More R Subscript
This page has the following sections:
Vector
Matrix and Data Frame
List
Replacement
Matrix and Array
Resources
Vector
Figures 1 and 2 show the results of six cases of subscripting a
particular vector that can be defined with:
> vec5 <- c(first=101, second=102, third=103, fourth=104, fifth=105)
This particular vector is numeric, but subscripting is the same
no matter what type of vector it is.
Figure 1
Figure 2
We discuss each of these in more detail.
Positive numbers
When you subscript with positive numbers, you are saying which
elements you want to keep.
There are two ways in which Figure 1 is misleading for this case:
the order need not be the same as the original.
For example
> vec5[3:1]
is different from
> vec5[1:3]
subscripts can be repeated.
> vec5[c(1,4,4,5,2,1,4)]
Negative numbers
When you subscript with negative numbers, you are saying which
elements you don't want to keep.
The order of elements in the resulting vector is always the same
as in the original -- there are just some elements gone.
Logical values
When you subscript with a logical vector, you are selecting the elements
that correspond to
TRUE.
Unlike in Figure 1, this is often something like:
> vec5[ vec5 > 103 ]
That is, the logical vector doing the subscripting is the same length
as the original vector, and it is the result of some comparison operation.
A logical subscript is similar to a negative number subscript.
They both leave the elements of the result in the same order as the original
with some of the elements not there.
The example in Figure 1 is actually rather weird.
Since the subscripting vector is shorter than the original vector, it is
replicated to have the same length as the original.
Such recycling is either handy or dangerous, depending on the context.
Character values
Subscripting with a character vector is just the same as subscripting
with positive numbers.
The difference is that you are specifying the elements to select using
the names of the vector rather than the order within the vector.

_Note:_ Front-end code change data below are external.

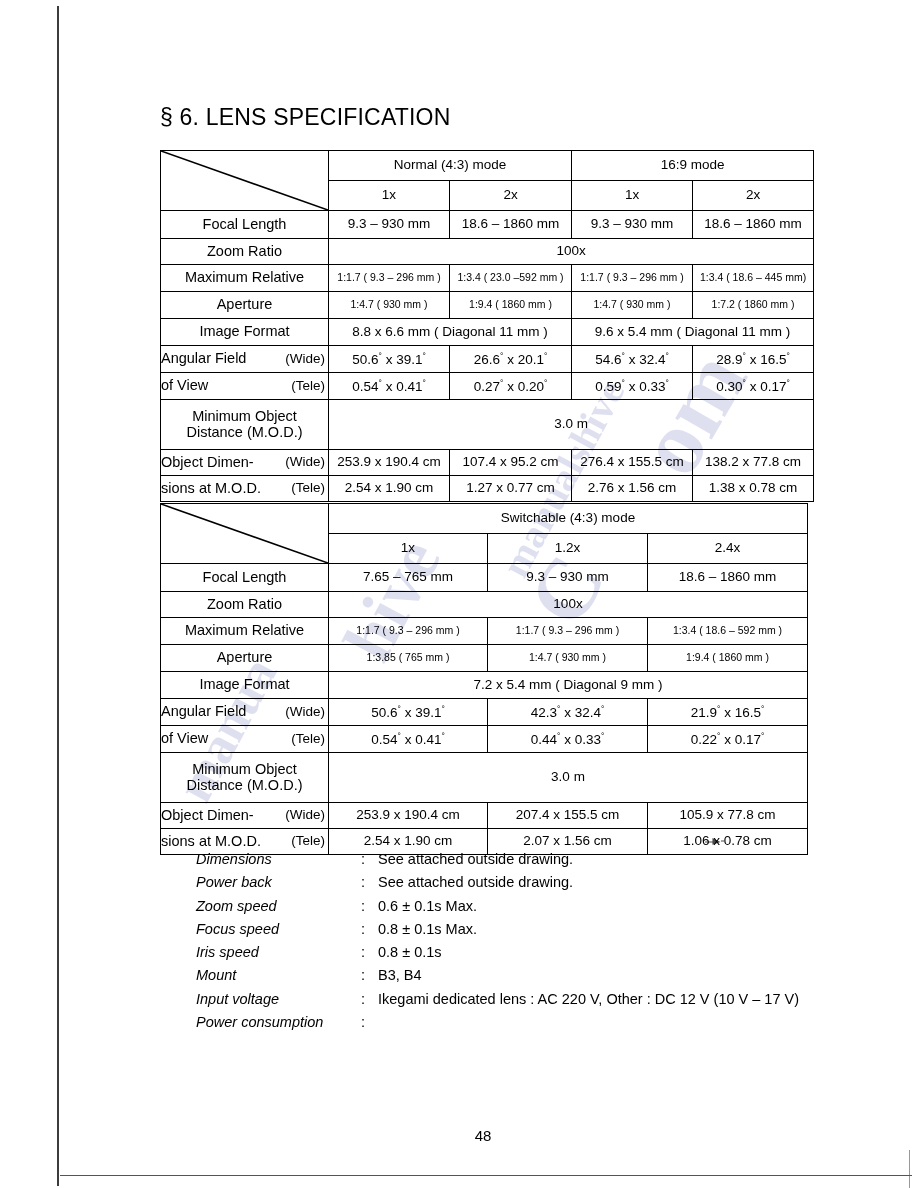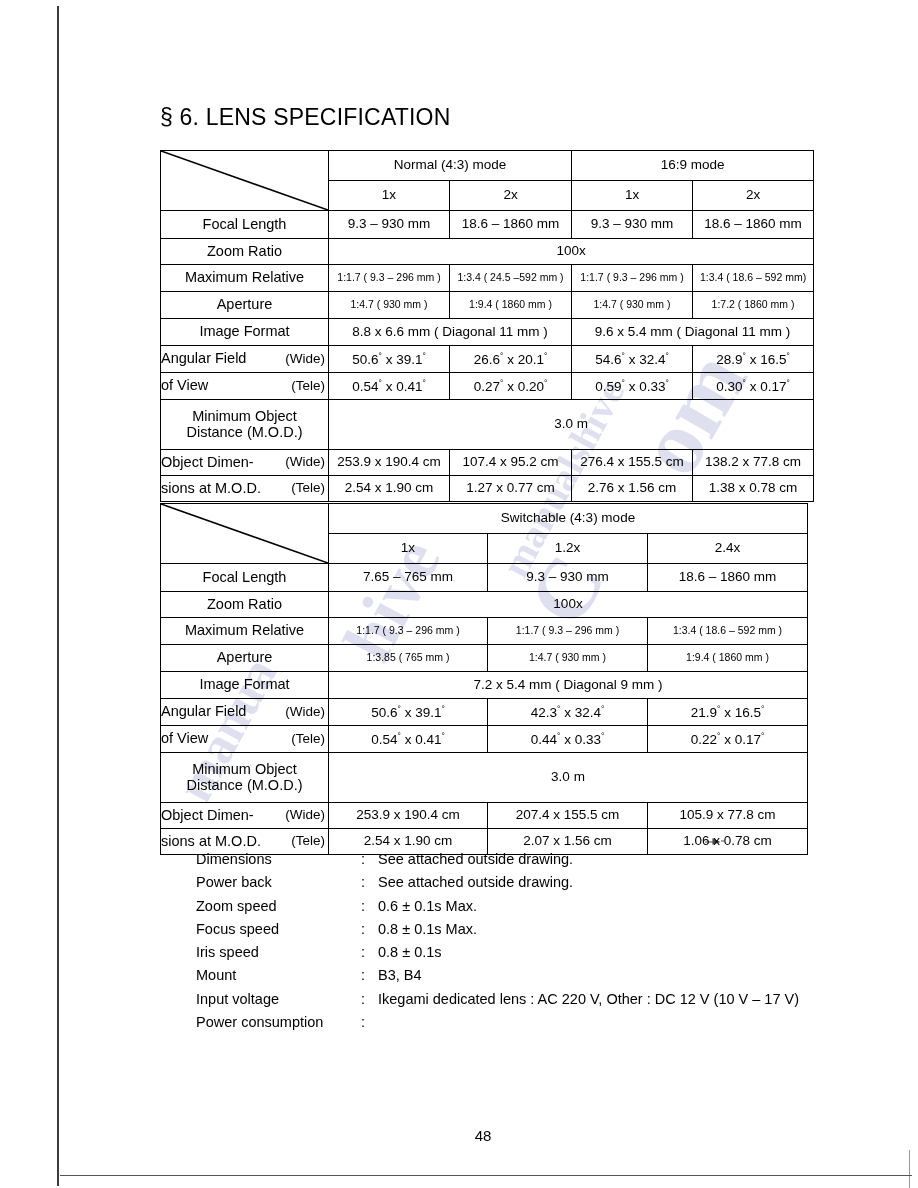"1:3.4 ( 24.5 –592 mm" td.small { text: 24.5 -> 23.0 }
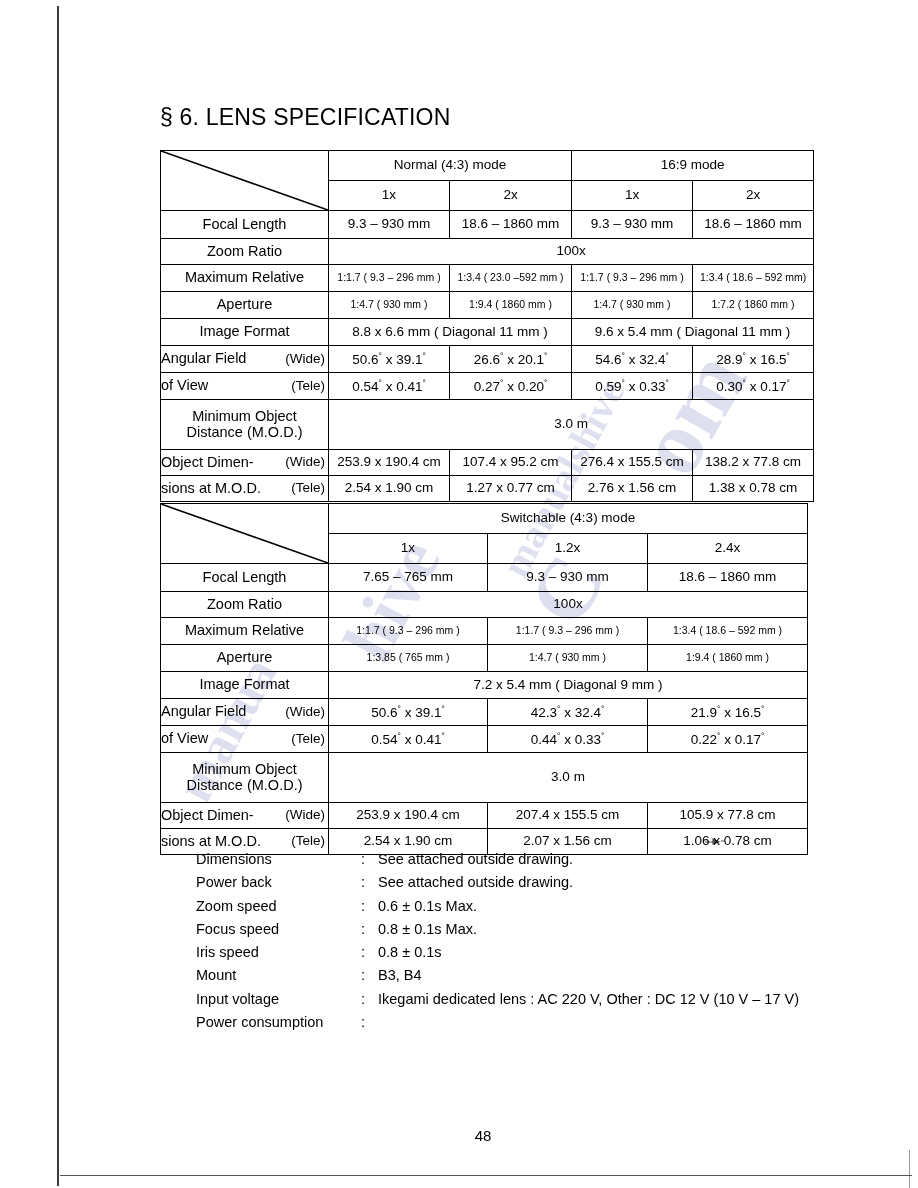"1:3.4 ( 18.6 – 592 mm)" td.small { text: 592 -> 445 }
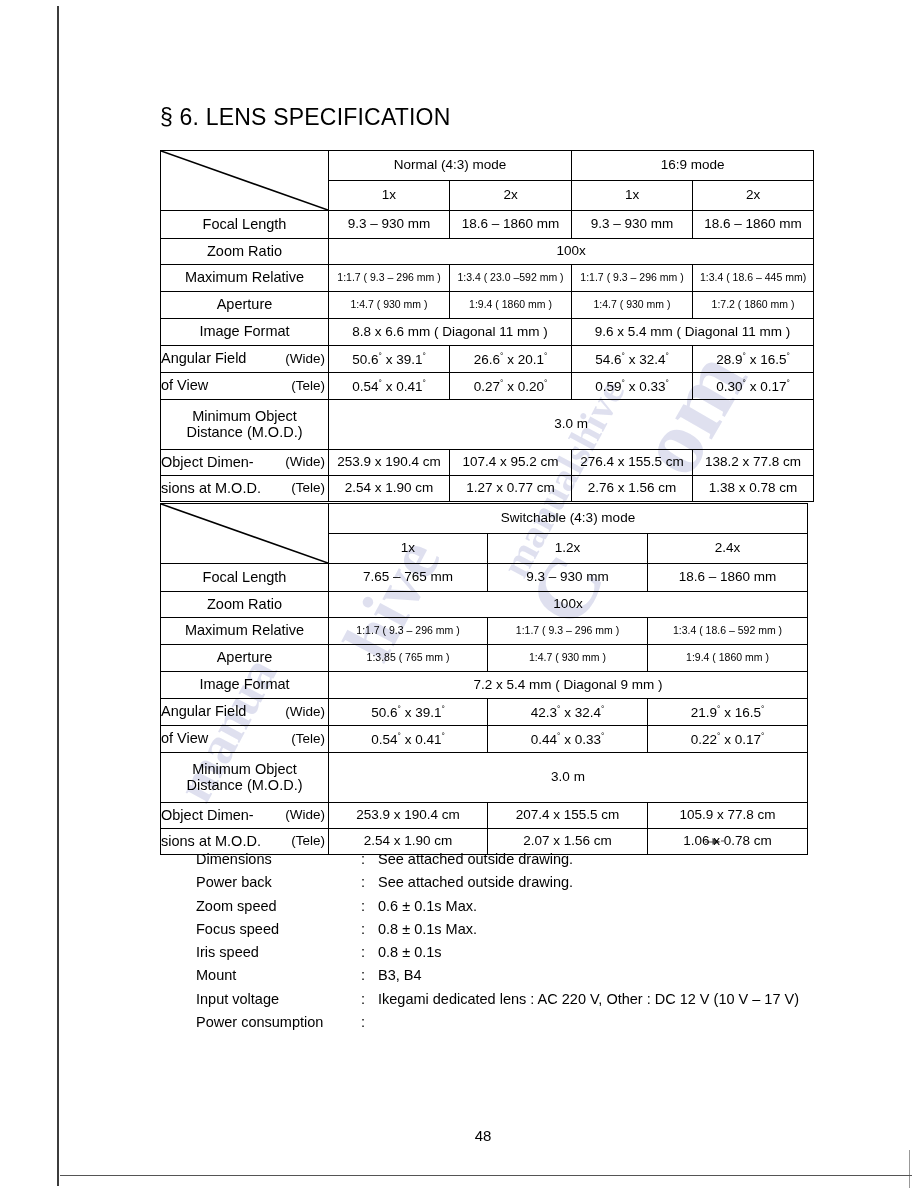"Dimensions" .specline .k { font-style: none -> italic }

This correspondence means that the order of the result need not be
the same as in the original, and there can be repeated elements.
Missing
If there is no argument inside the square brackets, then all
elements of the original vector are selected.
This seems silly.
But when we get to matrices and data frames, we'll
see that it is actually very useful.
Zero length
While it might seem like putting
NULL inside the square brackets
would be the same as putting nothing there, the results couldn't be
more different.
Subscripting with any zero length object produces a zero length result.
Matrix and Data Frame
A matrix and a data frame are subscripted exactly the same.
A vector is conceptually a one-dimensional object while matrices and
data frames are two-dimensional.
So you need two subscripts for matrices and data frames.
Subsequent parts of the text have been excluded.